My biggest problem with this song (apart from
the fact that it is the most X-Factor-y song I have heard in a long time that
isn't from the X-Factor) is that they sing the following lyric.
"Won't you let,
me, see beneath your beautiful, tonight."
Excuse me? Beneath your beautiful WHAT??? A
Beautiful is not a thing. If you want to see beneath someone's beauty, then say
THAT!! BUT YOU CANNOT SEE BENEATH A BEAUTIFUL BECAUSE A BEAUTIFUL IS NOT A
THING!!! And if they're saying they'll see beneath your beautiful tonight,
well.... that doesn't make any sense either. And then they sing:
“Take it off now girl,
take it off now girl.”
Take what off? You cannot take off a beautiful.
And then, a little later he asks her to take off a perfect. Guess what? YOU CAN'T. BECAUSE
THEY ARE NOT A THING.
Beautiful = NOT A THING.
*THROWS ENGLISH TEXTBOOK AT THESE PEOPLE* Do
some homework.
Rating: 4/10
OLLY
MURS FEAT: FLO.RIDA - TROUBLEMAKER
How long did I last? THE WHOLE SONG. So in
your face all you people who think I never like any popular music.

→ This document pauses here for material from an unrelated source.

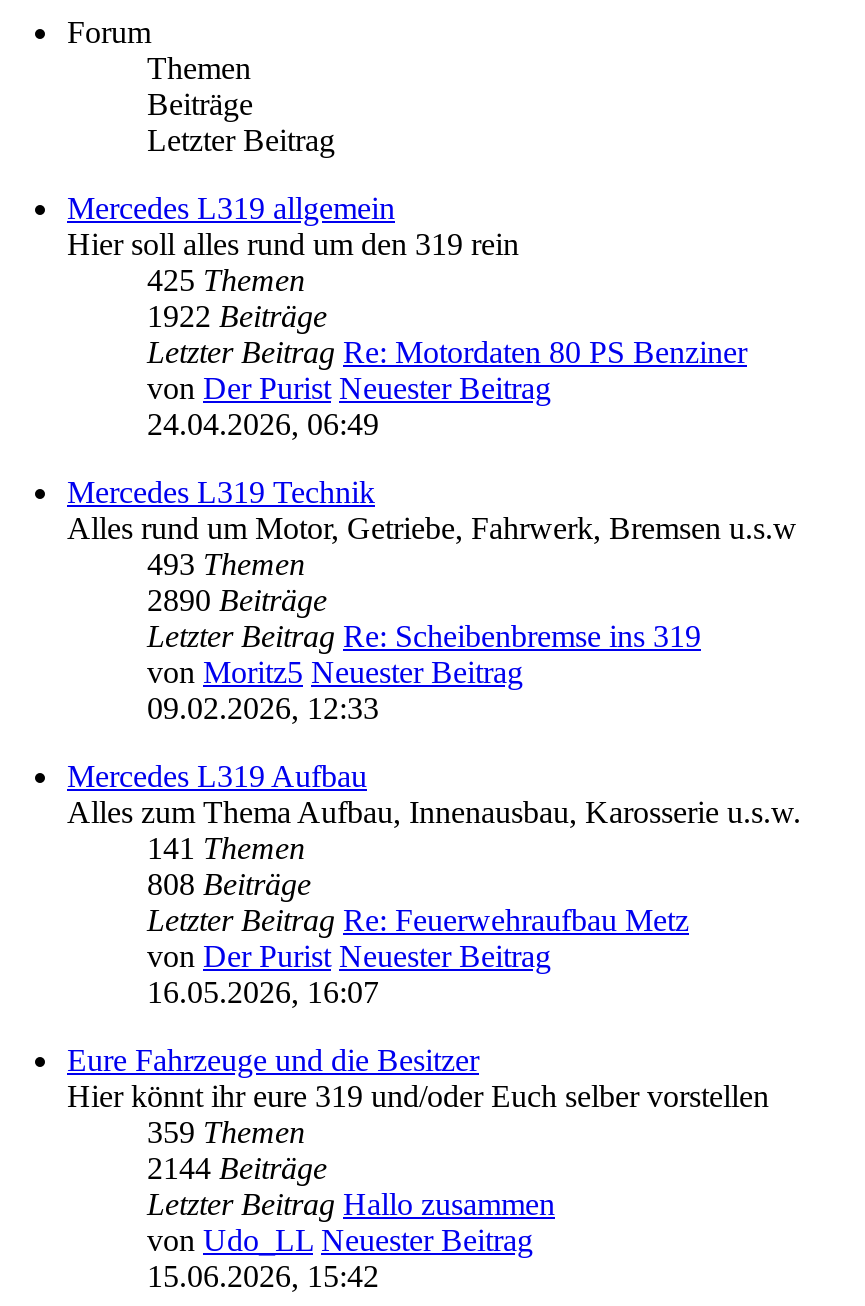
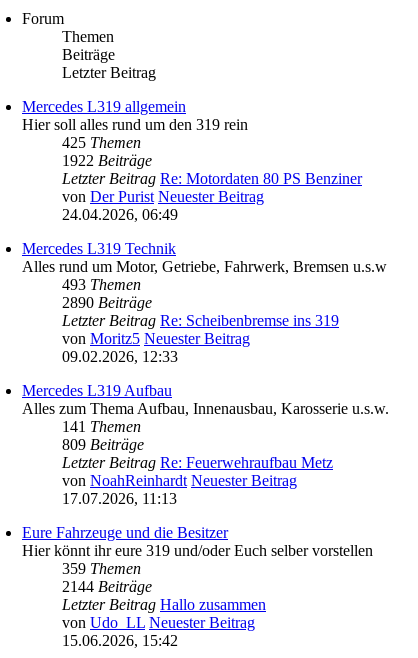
[147,867,311,901] 808 Beiträge -> [62,436,144,453] 809 Beiträge
[147,939,551,1009] von Der Purist Neuester Beitrag | 16.05.2026, 16:07 -> [62,472,297,507] von NoahReinhardt Neuester Beitrag | 17.07.2026, 11:13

Impressions: I quite like this
song. It sounds a lot like Maroon 5 (which is ironic as Maroon 5 now sound
quite like generic X-Factor style pop...) it's just funky and fun. (I refer you
to my earlier comment about mellowing in my old age) - Plus it has liberal use
of a cowbell, which is always good fun.
SIDENOTE – If you ever
want to see Neety miming a cowbell overenthusiastically, pop this song on!
It's musically interesting, and gets under
your skin, which sounds about as appealing as a tapeworm I grant you, but it
does get stuck in your head (in a good way). EVEN the stupid rap interlude from
that Florida Man isn't that bad, although it does go on about a verse too long.

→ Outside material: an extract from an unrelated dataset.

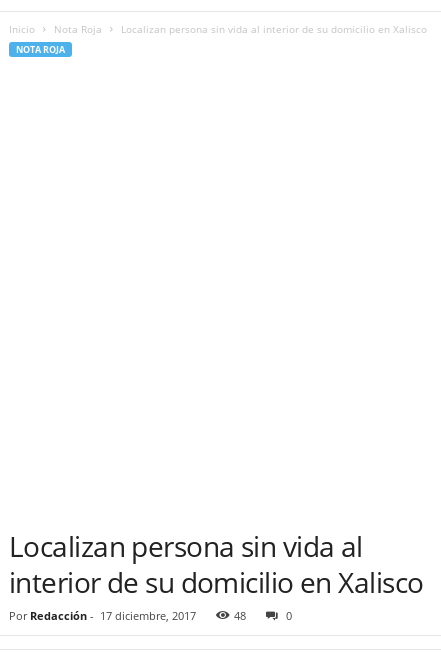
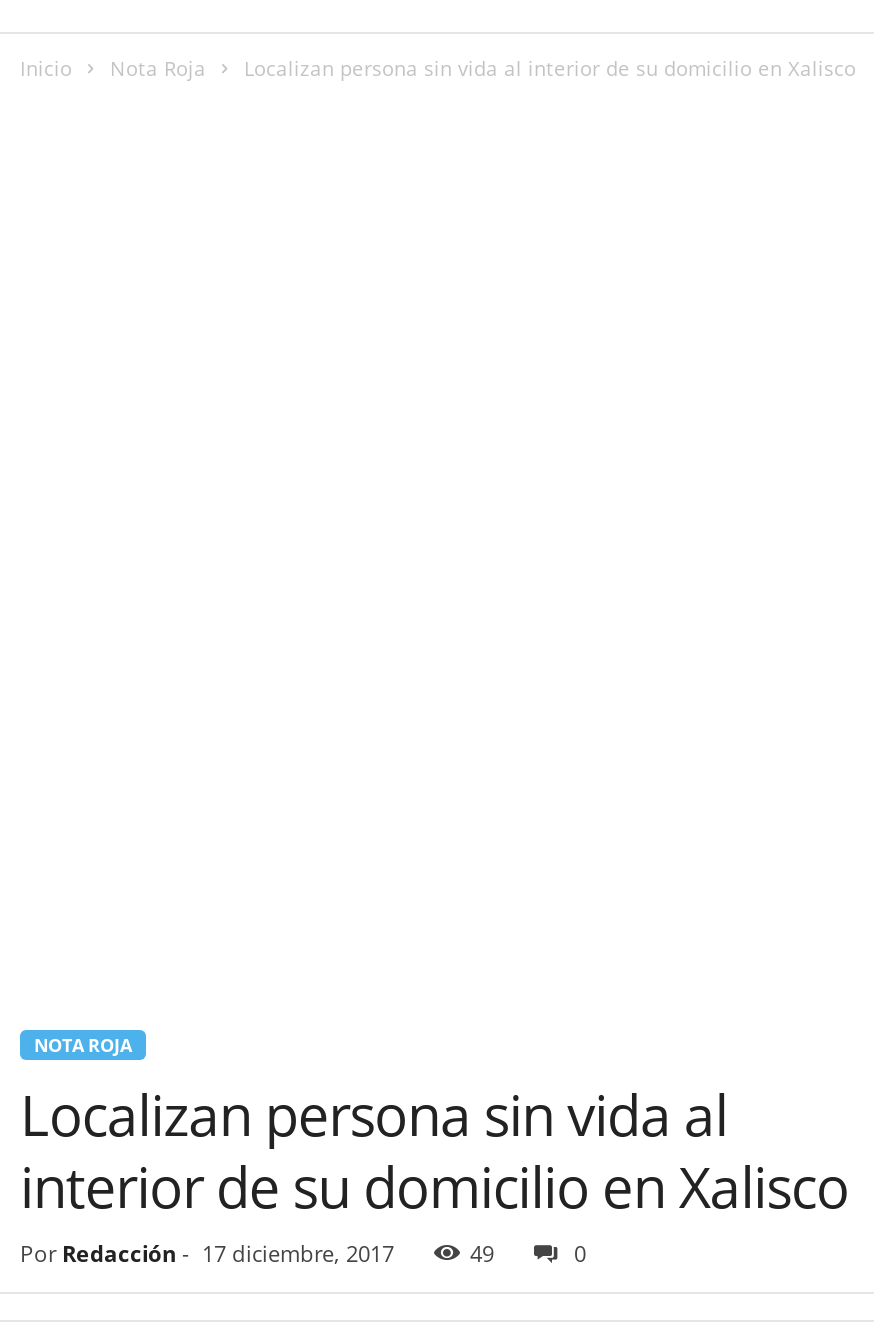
moved [16,43,65,56] -> [34,1032,132,1058]: NOTA ROJA
[234,608,246,623] 48 -> [470,1238,494,1268] 49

It's almost as if Olly Murs (or whoever wrote/chose this for him) bothered to
look at what makes listenable, poppy music rather than just what sold last week
and tried quickly to attempt to replicate that.
Rating: 9/10
RITA ORA
FEAT TINIE TEMPAH - RIP
How long did I last? 0:23
Impressions: Well what a return to
form after the surprise of the previous song being actually good. This is shit.
Just saying. What is the appeal of this? Horrible cheap sounding synths, squealing
vocals reciting lyrics that just seem to be utter rubbish. Depressingly, it's
not the worst or even second worst thing I've had to listen to this evening,
but it is joint third worst...
Rating: 1.5/10
RIZZLE
KICKS - MAMA DO THE HUMP
How long did I last? 1:25
Impressions: I thought I would
hate this. And don't get me wrong, it's certainly not something I enjoy, but in
comparison with some of the other things I've heard here? At least it sounds
like they are having fun, and I can see how it would appeal - although the
female vocal is bloody irritating.
Rating: 5/10
ROBBIE
WILLIAMS - CANDY
How long did I last? 2:38
Impressions: Again, due to Neety's
excessive use of crap music TV, coupled with Mr Williams’ heavy rotation on
said music channels, I've heard this quite a lot - and seen it's ridiculous
video. Musically? It's catchy. Good use of instruments, a chorus that sticks in
ones head, and it also shares one important thing with both Rizzle Kicks and
Olly Murs - it feels fun - which surely is the point of Pop Music? But
lyrically? I'm not suggesting pop music lyrics should be poems in their own
right, but is it too much to ask for sentences that make some kind of sense?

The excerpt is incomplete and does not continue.